The future | There is one region of the United States where constructing high-speed rail would make sense: the densely populated Northeast Corridor. Yet high-speed rail has not been seriously pursued there. The Northeast Corridor is the most densely populated area in the United States, and New York City and Washington, D.C. are separated by just over 200 miles, with the large cities of Philadelphia and Baltimore in between. It is also the only region where passenger trains don’t have to share track with freight trains. Over 60 percent of the urban road miles of Interstate 95 are heavily congested and the airspace above New York is the most congested in the nation. With rail infrastructure improvements, ridership on the Northeastern Corridor could easily double or triple, experts have predicted.
But rather than focus high-speed rail efforts on the Northeast Corridor, the Obama administration has scattered $9 billion worth of grants across the country, mostly targeted to modest infrastructure upgrades. The problem with federally directed transportation funding is that optics prevent the funding of efficient projects if they favor only one region of the country. And it wouldn’t be politically feasible to concentrate funding in the Northeast, especially when a swing state like Florida could receive money for a high-speed train. Ross Capon, president and chief executive officer of the National Association of Railroad Passengers, expressed the political realities that doom high-speed rail, even for places where it might possibly make sense in the United States, when he explained to the House Transportation and Infrastructure Committee that “the High Speed Intercity Passenger Rail Program must be national, regardless of how few states are currently ready for very high speed trains.”

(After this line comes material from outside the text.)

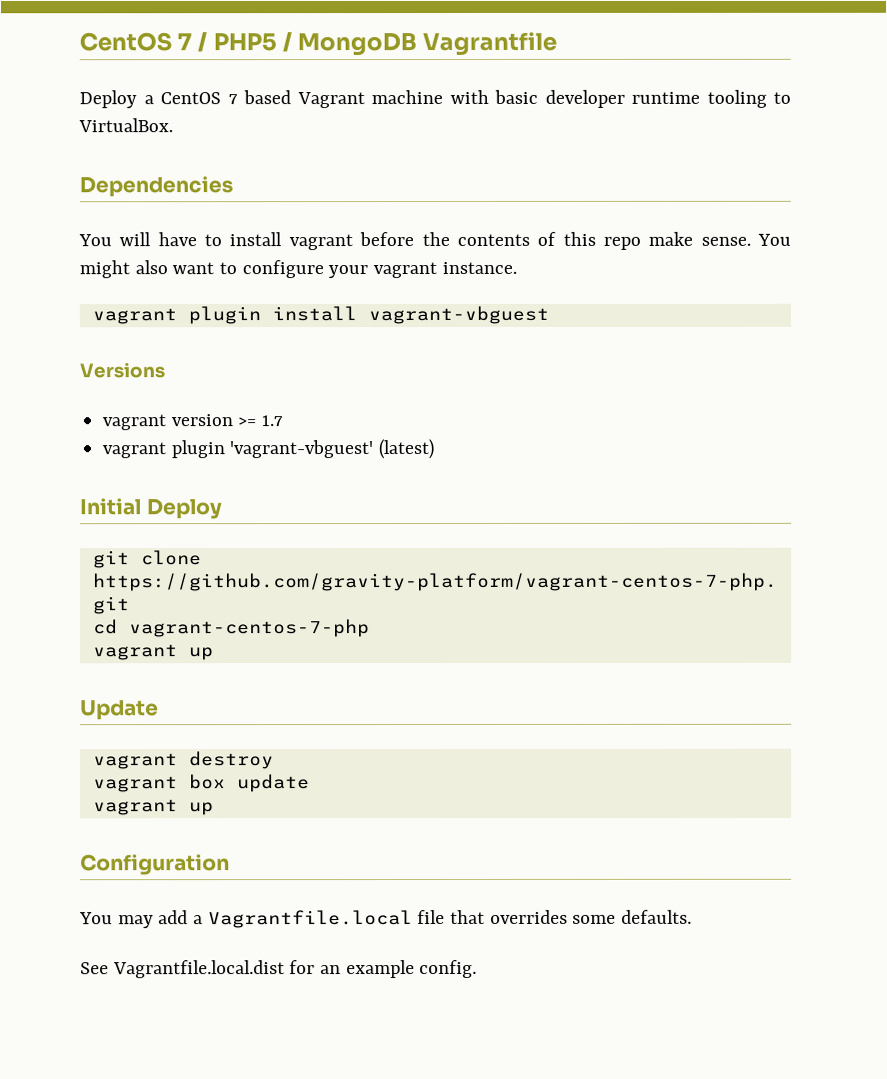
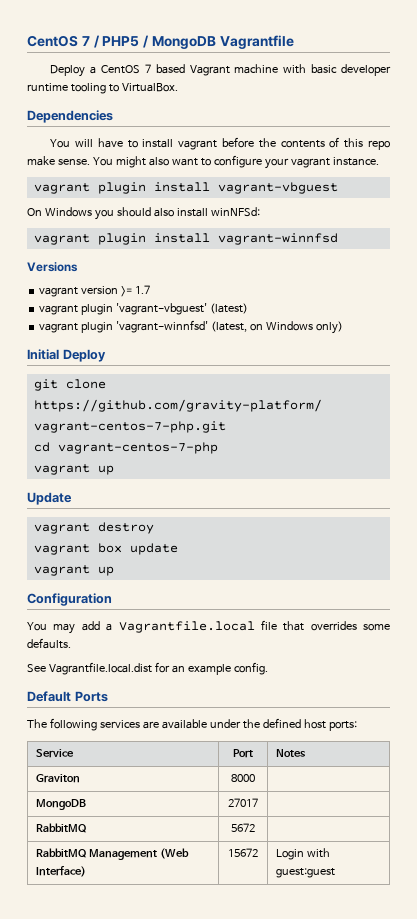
(549, 315) none -> [27,207,260,220] [33,233,338,245] // On Windows you should also install winNFSd: // vagrant plugin install vagrant-winnfsd
(435, 449) none -> [39,320,343,334] // vagrant plugin 'vagrant-winnfsd' (latest, on Windows only)
(478, 969) none -> [27,691,108,702] [27,718,357,731] [35,749,74,758] [233,749,253,758] [275,749,306,757] [35,774,80,783] [231,774,255,782] [35,799,86,810] [228,798,258,807] [35,823,87,833] [231,823,255,832] [35,848,189,860] [35,866,86,877] [228,848,258,857] [275,848,330,860] [275,868,335,878] // Default Ports // The following services are available under the defined host ports: // Service | Port | Notes // Graviton | 8000 | // MongoDB | 27017 | // RabbitMQ | 5672 | // RabbitMQ Management (Web Interface) | 15672 | Login with guest:guest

Making high-speed rail economically feasible requires a combination of factors: high population density, the right distance between population centers, a populace accustomed (and willing) to put their cars aside to do mass transit, and a reliable funding source for a project with large upfront costs. None of the characteristics fit the California high-speed rail project, whose latest iteration has nevertheless been approved by the California legislature. It’s only a matter of time before economic realities kill high-speed rail there and elsewhere in the country. The only question is how many billions of dollars will be spent before that reality is accepted by the politicians.